10 Bulb Projects to Light Up Your Spring
October 23rd, 2008
Six tulips across the front of the house won’t give you much of a color splash in spring.
Now’s the time to plant something better. The next few weeks are still prime time for bulb-planting.
You might even run into clearance sales.
Try some of these 10 uncommon ways to light up next spring with bulbs of the non-electric kind:
1.) Message Me. Plant bulbs in a pattern that spells out a message or depicts an object.
One of my favorites is the “He Is Risen” message written in Easter-blooming daffodils along Bullfrog Valley Road near Derry Twp.’s Shank Park.

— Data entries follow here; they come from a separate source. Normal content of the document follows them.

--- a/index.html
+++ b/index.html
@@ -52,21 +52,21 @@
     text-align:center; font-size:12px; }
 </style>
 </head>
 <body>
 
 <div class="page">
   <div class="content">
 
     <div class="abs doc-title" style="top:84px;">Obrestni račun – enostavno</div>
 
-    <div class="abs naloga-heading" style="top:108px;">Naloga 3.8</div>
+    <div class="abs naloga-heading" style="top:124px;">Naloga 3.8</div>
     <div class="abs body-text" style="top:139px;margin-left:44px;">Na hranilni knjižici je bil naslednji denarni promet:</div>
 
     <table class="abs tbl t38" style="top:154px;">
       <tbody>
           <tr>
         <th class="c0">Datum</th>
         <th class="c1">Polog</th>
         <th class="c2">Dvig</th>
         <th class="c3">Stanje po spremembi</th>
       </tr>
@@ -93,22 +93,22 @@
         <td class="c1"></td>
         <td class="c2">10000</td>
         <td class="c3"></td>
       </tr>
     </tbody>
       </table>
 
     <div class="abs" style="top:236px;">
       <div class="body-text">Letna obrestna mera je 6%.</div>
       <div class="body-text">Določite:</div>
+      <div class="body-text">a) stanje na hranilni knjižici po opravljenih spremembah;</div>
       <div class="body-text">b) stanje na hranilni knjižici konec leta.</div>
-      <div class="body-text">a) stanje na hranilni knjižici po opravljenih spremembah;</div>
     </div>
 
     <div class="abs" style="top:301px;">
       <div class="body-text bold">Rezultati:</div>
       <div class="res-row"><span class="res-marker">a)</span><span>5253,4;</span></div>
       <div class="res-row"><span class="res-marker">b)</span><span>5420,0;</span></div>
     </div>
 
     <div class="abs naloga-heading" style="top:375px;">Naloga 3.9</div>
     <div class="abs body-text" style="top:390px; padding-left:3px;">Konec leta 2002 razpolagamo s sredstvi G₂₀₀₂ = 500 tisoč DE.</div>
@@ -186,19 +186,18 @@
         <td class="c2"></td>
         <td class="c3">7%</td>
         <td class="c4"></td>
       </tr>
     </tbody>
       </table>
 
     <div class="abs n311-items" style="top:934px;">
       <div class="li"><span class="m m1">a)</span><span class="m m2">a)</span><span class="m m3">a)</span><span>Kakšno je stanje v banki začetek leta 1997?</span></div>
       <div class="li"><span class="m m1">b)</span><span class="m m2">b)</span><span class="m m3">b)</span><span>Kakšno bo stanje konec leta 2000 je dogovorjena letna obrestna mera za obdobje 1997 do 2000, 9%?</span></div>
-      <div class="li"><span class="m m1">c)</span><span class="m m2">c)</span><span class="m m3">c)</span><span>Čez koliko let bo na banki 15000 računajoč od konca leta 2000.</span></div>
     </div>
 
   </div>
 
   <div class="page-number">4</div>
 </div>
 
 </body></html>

Hubbies: think of the points you could score by planting a heart-shaped bed of pink hyacinths with an arrow of dwarf daffodils through it.

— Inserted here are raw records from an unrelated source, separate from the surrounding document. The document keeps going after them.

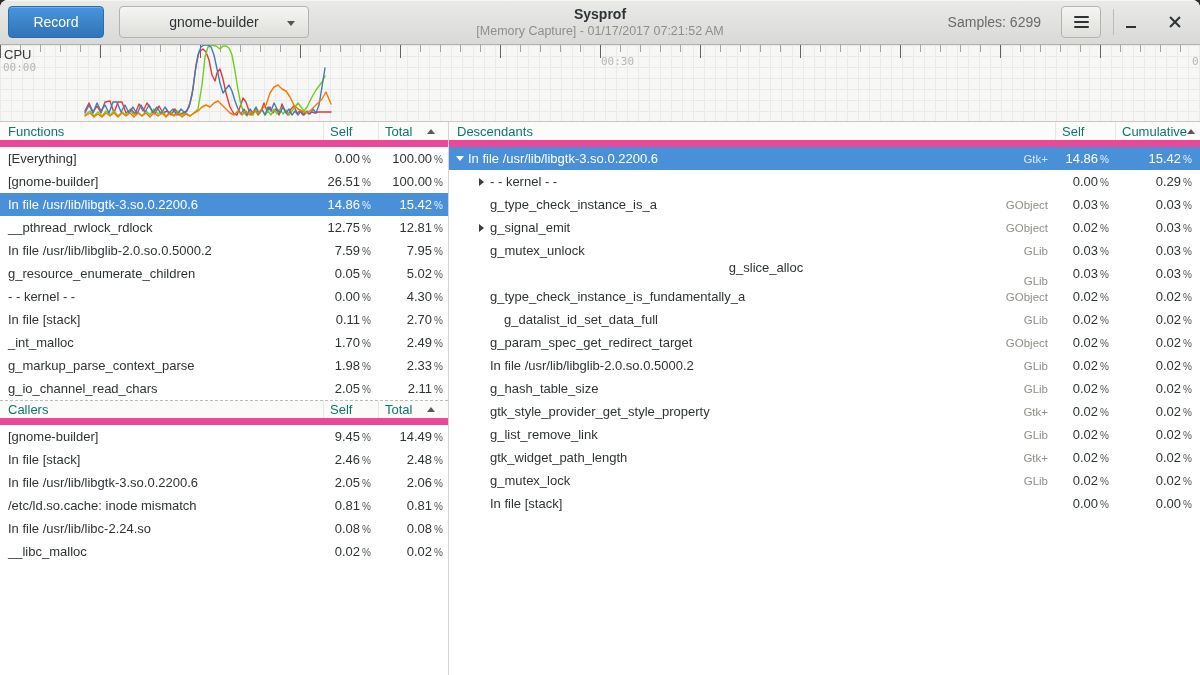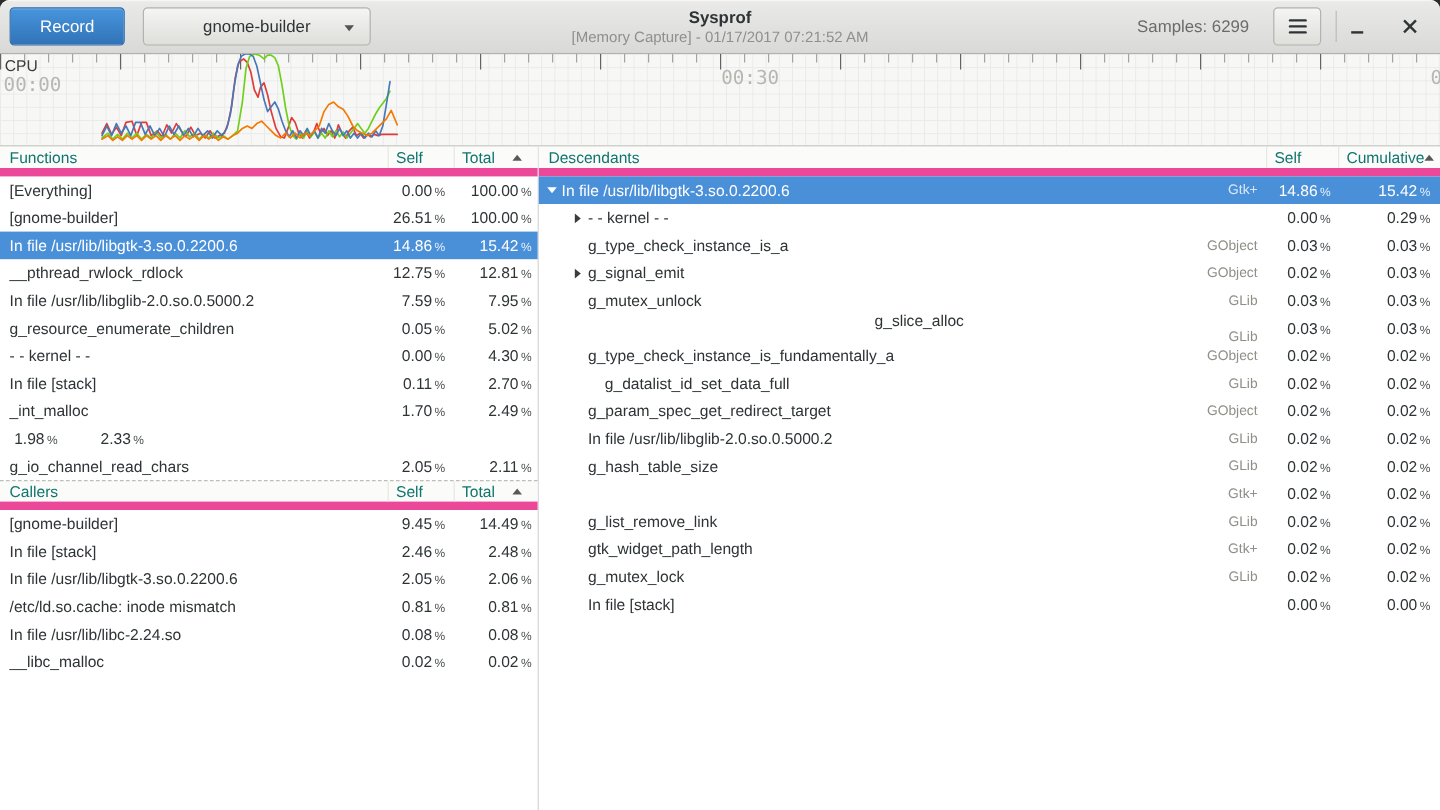--- a/index.html
+++ b/index.html
@@ -31,21 +31,21 @@
   .close-glyph::before { transform:rotate(45deg); }
   .close-glyph::after { transform:rotate(-45deg); }
   .winctl.close { margin-left:10px; margin-right:8px; }
 
   
   .graph { position:relative; height:77px; background-color:#f7f7f5;
     background-image:linear-gradient(to right,#eaeaed 1px,transparent 1px),linear-gradient(to bottom,#eaeaed 1px,transparent 1px);
     background-size:11px 11px; border-bottom:1px solid #c8c8c5; overflow:hidden; }
   .graph svg { position:absolute; inset:0; }
   .cpu-label { position:absolute; left:4px; top:2px; font-size:13px; color:#3a3a37; }
-  .tlabel { position:absolute; font-family:"DejaVu Sans Mono","Liberation Mono",monospace; font-size:16px; color:#b6b6b2; white-space:pre; }
+  .tlabel { position:absolute; font-family:"DejaVu Sans Mono","Liberation Mono",monospace; font-size:11px; color:#b6b6b2; white-space:pre; }
 
   
   .content { display:flex; height:553px; background:#ffffff; }
   .left-pane { width:449px; border-right:1px solid #d4d4d1; }
   .right-pane { flex:1; min-width:0; }
 
   .thead { display:flex; height:25px; align-items:center; background:#fbfbfa; border-bottom:7px solid #ec4899;
     color:#0f766e; font-size:13px; }
   .thead .hname { flex:1; padding-left:8px; min-width:0; }
   .thead .hcell { display:flex; align-items:center; height:100%; border-left:1px solid #e7e7e4; padding-left:6px; }
@@ -226,20 +226,21 @@
               <div class="cell-name">In file [stack]</div>
               <div class="cell-num lp-self"><span>0.11</span><span class="pct">%</span></div>
               <div class="cell-num lp-total"><span>2.70</span><span class="pct">%</span></div>
             </div>
             <div class="trow">
               <div class="cell-name">_int_malloc</div>
               <div class="cell-num lp-self"><span>1.70</span><span class="pct">%</span></div>
               <div class="cell-num lp-total"><span>2.49</span><span class="pct">%</span></div>
             </div>
             <div class="trow">
+              <div class="cell-name">g_markup_parse_context_parse</div>
               <div class="cell-num lp-self"><span>1.98</span><span class="pct">%</span></div>
               <div class="cell-num lp-total"><span>2.33</span><span class="pct">%</span></div>
             </div>
             <div class="trow">
               <div class="cell-name">g_io_channel_read_chars</div>
               <div class="cell-num lp-self"><span>2.05</span><span class="pct">%</span></div>
               <div class="cell-num lp-total"><span>2.11</span><span class="pct">%</span></div>
             </div>
           </div>
       </section>
@@ -393,20 +394,21 @@
               <span class="exp"></span>
               <span style="margin-left: 2px;">g_hash_table_size</span>
               <span class="tag">GLib</span>
             </div>
             <div class="cell-num rp-self"><span>0.02</span><span class="pct">%</span></div>
             <div class="cell-num rp-cum"><span>0.02</span><span class="pct">%</span></div>
           </div>
           <div class="trow">
             <div class="cell-name" style="padding-left: 26px;">
               <span class="exp"></span>
+              <span style="margin-left: 2px;">gtk_style_provider_get_style_property</span>
               <span class="tag">Gtk+</span>
             </div>
             <div class="cell-num rp-self"><span>0.02</span><span class="pct">%</span></div>
             <div class="cell-num rp-cum"><span>0.02</span><span class="pct">%</span></div>
           </div>
           <div class="trow">
             <div class="cell-name" style="padding-left: 26px;">
               <span class="exp"></span>
               <span style="margin-left: 2px;">g_list_remove_link</span>
               <span class="tag">GLib</span>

2.) Make a “Bulbarynth.” A labyrinth is a meditative winding path typically built using stepping stones in a lawn. How about creating a labyrinth out of bulb-lined grass paths instead?

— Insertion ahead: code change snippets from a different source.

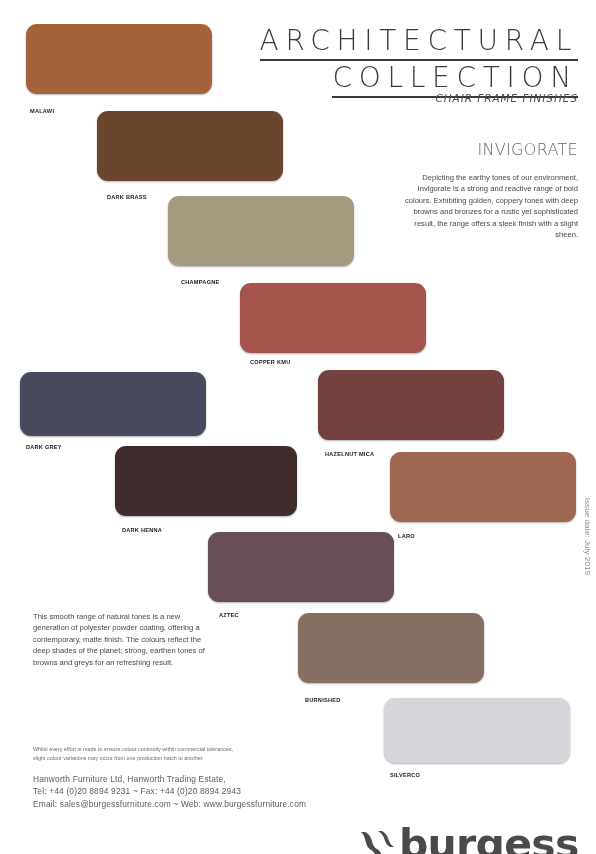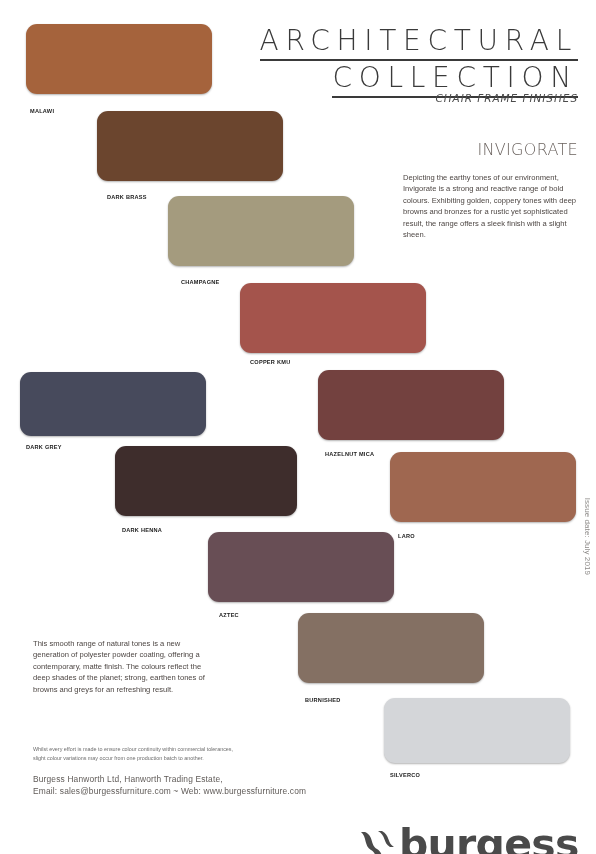--- a/index.html
+++ b/index.html
@@ -81,21 +81,21 @@
     letter-spacing: 0.02em;
     white-space: nowrap;
   }
   .sec-body {
     position: absolute;
     font-family: "Liberation Sans", sans-serif;
     font-size: 7.6px;
     line-height: 11.4px;
     color: #4d4643;
   }
-  #invigorate-body { width: 175px; }
+  #invigorate-body { text-align: right; width: 175px; }
   #refresh-body    { text-align: left;  width: 180px; }
 
   
   .disclaimer {
     position: absolute;
     left: 33px;
     top: 745px;
     width: 290px;
     font-family: "Liberation Sans", sans-serif;
     font-size: 5.4px;
@@ -191,29 +191,30 @@
       <div class="swatch-label" style="left: 219px; top: 612px;">AZTEC</div>
       <div class="swatch" style="left: 298px; top: 613px; width: 186px; height: 70px; background: rgb(132, 112, 99);"></div>
       <div class="swatch-label" style="left: 305px; top: 697px;">BURNISHED</div>
       <div class="swatch" style="left: 384px; top: 698px; width: 186px; height: 65px; background: rgb(212, 214, 217);"></div>
       <div class="swatch-label" style="left: 390px; top: 772px;">SILVERCO</div>
     </div>
 
   <div class="sec-title" id="invigorate-title" style="right:18px; top:140px;">INVIGORATE</div>
   <div class="sec-body" id="invigorate-body" style="right:18px; top:172px;">Depicting the earthy tones of our environment, Invigorate is a strong and reactive range of bold colours. Exhibiting golden, coppery tones with deep browns and bronzes for a rustic yet sophisticated result, the range offers a sleek finish with a slight sheen.</div>
 
-  <div class="sec-body" id="refresh-body" style="left:33px; top:638px;">This smooth range of natural tones is a new generation of polyester powder coating, offering a contemporary, matte finish. The colours reflect the deep shades of the planet; strong, earthen tones of browns and greys for an refreshing result.</div>
+  <div class="sec-body" id="refresh-body" style="left:33px; top:611px;">This smooth range of natural tones is a new generation of polyester powder coating, offering a contemporary, matte finish. The colours reflect the deep shades of the planet; strong, earthen tones of browns and greys for an refreshing result.</div>
 
   <div class="disclaimer">
     <div>Whilst every effort is made to ensure colour continuity within commercial tolerances,</div>
     <div>slight colour variations may occur from one production batch to another.</div>
   </div>
 
   <div class="address">
-    <div>Burgess Hanworth Ltd, Hanworth Trading Estate,</div>
+    <div>Hanworth Furniture Ltd, Hanworth Trading Estate,</div>
+    <div>Tel: +44 (0)20 8894 9231 ~ Fax: +44 (0)20 8894 2943</div>
     <div>Email: sales@burgessfurniture.com ~ Web: www.burgessfurniture.com</div>
   </div>
 
   <div class="issue-date">Issue date: July 2019</div>
 
   <div class="logo">
     <span class="logo-mark">
       <svg width="34" height="44" viewBox="0 0 34 44" xmlns="http://www.w3.org/2000/svg">
         <path d="M4 4 C 13 8, 9 17, 16 21 C 23 25, 20 34, 28 40 L 22 40 C 14 35, 17 26, 10 22 C 3 18, 6 9, 0 4 Z" fill="#4a4a4a"></path>
         <path d="M17 3 C 25 7, 22 15, 29 19 L 33 19 C 26 15, 29 7, 21 3 Z" fill="#4a4a4a"></path>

Dr. Bill Miller’s Cornell University horticulture class did just that, using a classic circular seven-circuit labyrinth pattern that you can copy at www.thebulbproject.org, a web site geared to educators and youth leaders.
This is different and impressive but surprisingly easy to do. Just line out the paths with string and flour, dig and plant bulbs along the lines.
3.) A Bulb Meadow. You don’t have to pick just one type of bulb and mass it out neatly as in a formal Colonial garden.
Especially if you like an action-packed loose look, buy a bunch of different bulbs and plant them randomly. In spring, you’ll get a riot of consecutive color that looks a lot like a wildflower meadow.
This is a great way to take advantage of year-end bargains of two packs of this, three packs of that, etc.
4.) Fool Mother Nature. Pot up a few plastic pots of bulbs and bury them in a leaf-lined trench.
In late January through early February, bring the pots inside, water and place near a sunny window. With any luck, you’ll have bulbs blooming inside weeks before they’d normally bloom in the ground.
This is called “forcing,” and it’s an excellent project to try with kids.
Even easier are paperwhites and pre-chilled hyacinths. These you just set in a water-filled pebble tray and watch them grow.
5.) No Dead Space Allowed. Get your yard off to an earlier start by planting clusters of bulbs between shrubs and perennials.
Most bulbs will poke up and flower by the time the shrubs and perennials are just starting to leaf out. Cut the bulb foliage when it yellows, and the shrubs and perennials will take over from there.
6.) Color for Key Spots. Add clusters of bulbs to prominent spaces that shouldn’t be bare until May flowers get going.
How about along the front walk? Around the mailbox or front light post? Maybe some fragrant hyacinths around the back patio? Or how about some golden daffodils at the base of an arbor or in front of a fence?
7.) A Colorful Groundcover. Ivy, vinca and pachysandra aren’t the only plants you’re allowed to use under trees.
Dwarf daffodils, Siberian squill and Spanish bluebells are three bulbs that do very well massed out under a tree or grove of trees. This splash of early-spring color can be replanted with summer impatiens in May.
I’ve got four trees tied together in a kidney-shaped bed of pachysandra with golden daffodils interplanted throughout. The daffs poke up above the pachysandra in April, then I cut the bulb foliage in May to leave a “regular” groundcover the rest of the season.
8.) Potted Bulbs. Foam, plastic and other winter-hardy pots can be planted with bulbs now. Let them sit out where snow and rain reaches them.
Come spring, the bulbs will emerge and flower in the pot. This is much cheaper than buying already-flowering bulb plants in spring.
Plant the potted bulbs in the ground after they’re done flowering.
9.) Coordinated Trios. Show off by planting circles or beds of three different bulbs coordinated by color and size.
You CAN do this by reading the bulb labels. Start by picking the same bloom time, then get a tall, medium and short variety, then pick specific ones that match colorwise.
In a circular or island bed, the tallest bulb goes in the middle, surrounded by the mid-sized ones with the shorties around the perimeter.
In a one-view bed, put the tall bulb in the back, the shortest one in the front and the mid-sized one in the middle.
Example of an April-blooming trio: tall white daffodils, mid-sized pink hyacinths, short blue-purple glory-of-the-snow.
Example of a May-blooming trio: tall yellow crown imperial, mid-sized red tulips, short purple grape hyacinths.
10.) Lawn Talk. Your neighbors will know you’ve gone off the deep end when you plant short early bulbs right in the lawn. Longwood Gardens suggests tommasinianus-type crocuses (“Tommies”) and snowdrops as two of the best choices.
Just toss the bulbs on the lawn and plant where they fall. It won’t hurt the lawn. Next March, the bulbs will poke up and flower as the grass is just thinking about greening up.
Hold off mowing as long as you can, and don’t use herbicides at least until the bulbs are completely dormant in late spring.
If you really want to get cute, combine this with Idea 1 and spell out a bulb message in the lawn.